==== RECORDS TO USE

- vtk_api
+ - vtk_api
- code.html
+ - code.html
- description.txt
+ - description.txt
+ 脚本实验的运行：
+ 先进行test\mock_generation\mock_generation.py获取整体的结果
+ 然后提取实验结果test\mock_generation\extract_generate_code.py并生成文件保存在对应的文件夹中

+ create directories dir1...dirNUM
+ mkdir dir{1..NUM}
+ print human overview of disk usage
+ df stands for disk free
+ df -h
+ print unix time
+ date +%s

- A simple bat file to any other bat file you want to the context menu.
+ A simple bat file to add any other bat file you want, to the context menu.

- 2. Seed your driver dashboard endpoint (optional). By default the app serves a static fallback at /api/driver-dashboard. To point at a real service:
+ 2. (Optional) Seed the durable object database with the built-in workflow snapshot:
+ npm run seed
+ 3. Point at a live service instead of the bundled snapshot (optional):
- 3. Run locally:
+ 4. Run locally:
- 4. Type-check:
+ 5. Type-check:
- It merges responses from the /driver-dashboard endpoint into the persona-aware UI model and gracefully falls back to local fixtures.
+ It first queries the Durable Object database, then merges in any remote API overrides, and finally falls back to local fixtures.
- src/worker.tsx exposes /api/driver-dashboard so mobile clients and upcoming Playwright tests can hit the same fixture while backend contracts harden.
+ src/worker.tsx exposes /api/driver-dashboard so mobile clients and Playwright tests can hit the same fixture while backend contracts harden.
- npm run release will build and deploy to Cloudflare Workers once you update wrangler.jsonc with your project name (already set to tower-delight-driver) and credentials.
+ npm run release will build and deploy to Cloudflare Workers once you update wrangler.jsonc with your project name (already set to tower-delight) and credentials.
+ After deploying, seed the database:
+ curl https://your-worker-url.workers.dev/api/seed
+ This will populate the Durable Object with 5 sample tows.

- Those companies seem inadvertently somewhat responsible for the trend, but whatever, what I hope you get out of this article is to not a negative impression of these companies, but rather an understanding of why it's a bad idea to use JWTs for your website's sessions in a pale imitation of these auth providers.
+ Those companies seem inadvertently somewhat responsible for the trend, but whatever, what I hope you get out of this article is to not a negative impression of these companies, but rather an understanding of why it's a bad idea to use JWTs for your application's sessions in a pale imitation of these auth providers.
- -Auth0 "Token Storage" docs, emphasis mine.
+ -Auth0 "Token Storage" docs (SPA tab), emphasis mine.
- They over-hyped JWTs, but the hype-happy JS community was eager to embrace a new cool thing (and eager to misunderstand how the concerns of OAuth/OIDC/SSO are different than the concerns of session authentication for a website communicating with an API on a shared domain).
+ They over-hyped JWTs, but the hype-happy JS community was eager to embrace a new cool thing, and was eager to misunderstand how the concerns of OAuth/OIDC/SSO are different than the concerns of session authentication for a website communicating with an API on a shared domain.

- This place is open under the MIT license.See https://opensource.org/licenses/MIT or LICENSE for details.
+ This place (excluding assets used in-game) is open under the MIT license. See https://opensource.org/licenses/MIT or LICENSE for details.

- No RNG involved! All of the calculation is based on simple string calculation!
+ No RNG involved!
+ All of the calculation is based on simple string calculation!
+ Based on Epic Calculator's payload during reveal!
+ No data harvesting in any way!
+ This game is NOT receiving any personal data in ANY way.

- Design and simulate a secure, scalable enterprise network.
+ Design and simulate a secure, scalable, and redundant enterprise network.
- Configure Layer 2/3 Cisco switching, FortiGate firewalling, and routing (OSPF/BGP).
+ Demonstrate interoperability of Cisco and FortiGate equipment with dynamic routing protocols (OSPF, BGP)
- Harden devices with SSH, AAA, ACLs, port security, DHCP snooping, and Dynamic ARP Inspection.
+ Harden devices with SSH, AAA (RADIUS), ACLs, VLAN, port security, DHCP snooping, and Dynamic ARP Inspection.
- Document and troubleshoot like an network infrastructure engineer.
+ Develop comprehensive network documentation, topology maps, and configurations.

========

* PROBLEM TO WORK ON: All of the entries need to be reproduced exactly; please write them out.

* OUTPUT FOR THIS TASK:
- vtk_api
+ - vtk_api
- code.html
+ - code.html
- description.txt
+ - description.txt
+ 脚本实验的运行：
+ 先进行test\mock_generation\mock_generation.py获取整体的结果
+ 然后提取实验结果test\mock_generation\extract_generate_code.py并生成文件保存在对应的文件夹中

+ create directories dir1...dirNUM
+ mkdir dir{1..NUM}
+ print human overview of disk usage
+ df stands for disk free
+ df -h
+ print unix time
+ date +%s

- A simple bat file to any other bat file you want to the context menu.
+ A simple bat file to add any other bat file you want, to the context menu.

- 2. Seed your driver dashboard endpoint (optional). By default the app serves a static fallback at /api/driver-dashboard. To point at a real service:
+ 2. (Optional) Seed the durable object database with the built-in workflow snapshot:
+ npm run seed
+ 3. Point at a live service instead of the bundled snapshot (optional):
- 3. Run locally:
+ 4. Run locally:
- 4. Type-check:
+ 5. Type-check:
- It merges responses from the /driver-dashboard endpoint into the persona-aware UI model and gracefully falls back to local fixtures.
+ It first queries the Durable Object database, then merges in any remote API overrides, and finally falls back to local fixtures.
- src/worker.tsx exposes /api/driver-dashboard so mobile clients and upcoming Playwright tests can hit the same fixture while backend contracts harden.
+ src/worker.tsx exposes /api/driver-dashboard so mobile clients and Playwright tests can hit the same fixture while backend contracts harden.
- npm run release will build and deploy to Cloudflare Workers once you update wrangler.jsonc with your project name (already set to tower-delight-driver) and credentials.
+ npm run release will build and deploy to Cloudflare Workers once you update wrangler.jsonc with your project name (already set to tower-delight) and credentials.
+ After deploying, seed the database:
+ curl https://your-worker-url.workers.dev/api/seed
+ This will populate the Durable Object with 5 sample tows.

- Those companies seem inadvertently somewhat responsible for the trend, but whatever, what I hope you get out of this article is to not a negative impression of these companies, but rather an understanding of why it's a bad idea to use JWTs for your website's sessions in a pale imitation of these auth providers.
+ Those companies seem inadvertently somewhat responsible for the trend, but whatever, what I hope you get out of this article is to not a negative impression of these companies, but rather an understanding of why it's a bad idea to use JWTs for your application's sessions in a pale imitation of these auth providers.
- -Auth0 "Token Storage" docs, emphasis mine.
+ -Auth0 "Token Storage" docs (SPA tab), emphasis mine.
- They over-hyped JWTs, but the hype-happy JS community was eager to embrace a new cool thing (and eager to misunderstand how the concerns of OAuth/OIDC/SSO are different than the concerns of session authentication for a website communicating with an API on a shared domain).
+ They over-hyped JWTs, but the hype-happy JS community was eager to embrace a new cool thing, and was eager to misunderstand how the concerns of OAuth/OIDC/SSO are different than the concerns of session authentication for a website communicating with an API on a shared domain.

- This place is open under the MIT license.See https://opensource.org/licenses/MIT or LICENSE for details.
+ This place (excluding assets used in-game) is open under the MIT license. See https://opensource.org/licenses/MIT or LICENSE for details.

- No RNG involved! All of the calculation is based on simple string calculation!
+ No RNG involved!
+ All of the calculation is based on simple string calculation!
+ Based on Epic Calculator's payload during reveal!
+ No data harvesting in any way!
+ This game is NOT receiving any personal data in ANY way.

- Design and simulate a secure, scalable enterprise network.
+ Design and simulate a secure, scalable, and redundant enterprise network.
- Configure Layer 2/3 Cisco switching, FortiGate firewalling, and routing (OSPF/BGP).
+ Demonstrate interoperability of Cisco and FortiGate equipment with dynamic routing protocols (OSPF, BGP)
- Harden devices with SSH, AAA, ACLs, port security, DHCP snooping, and Dynamic ARP Inspection.
+ Harden devices with SSH, AAA (RADIUS), ACLs, VLAN, port security, DHCP snooping, and Dynamic ARP Inspection.
- Document and troubleshoot like an network infrastructure engineer.
+ Develop comprehensive network documentation, topology maps, and configurations.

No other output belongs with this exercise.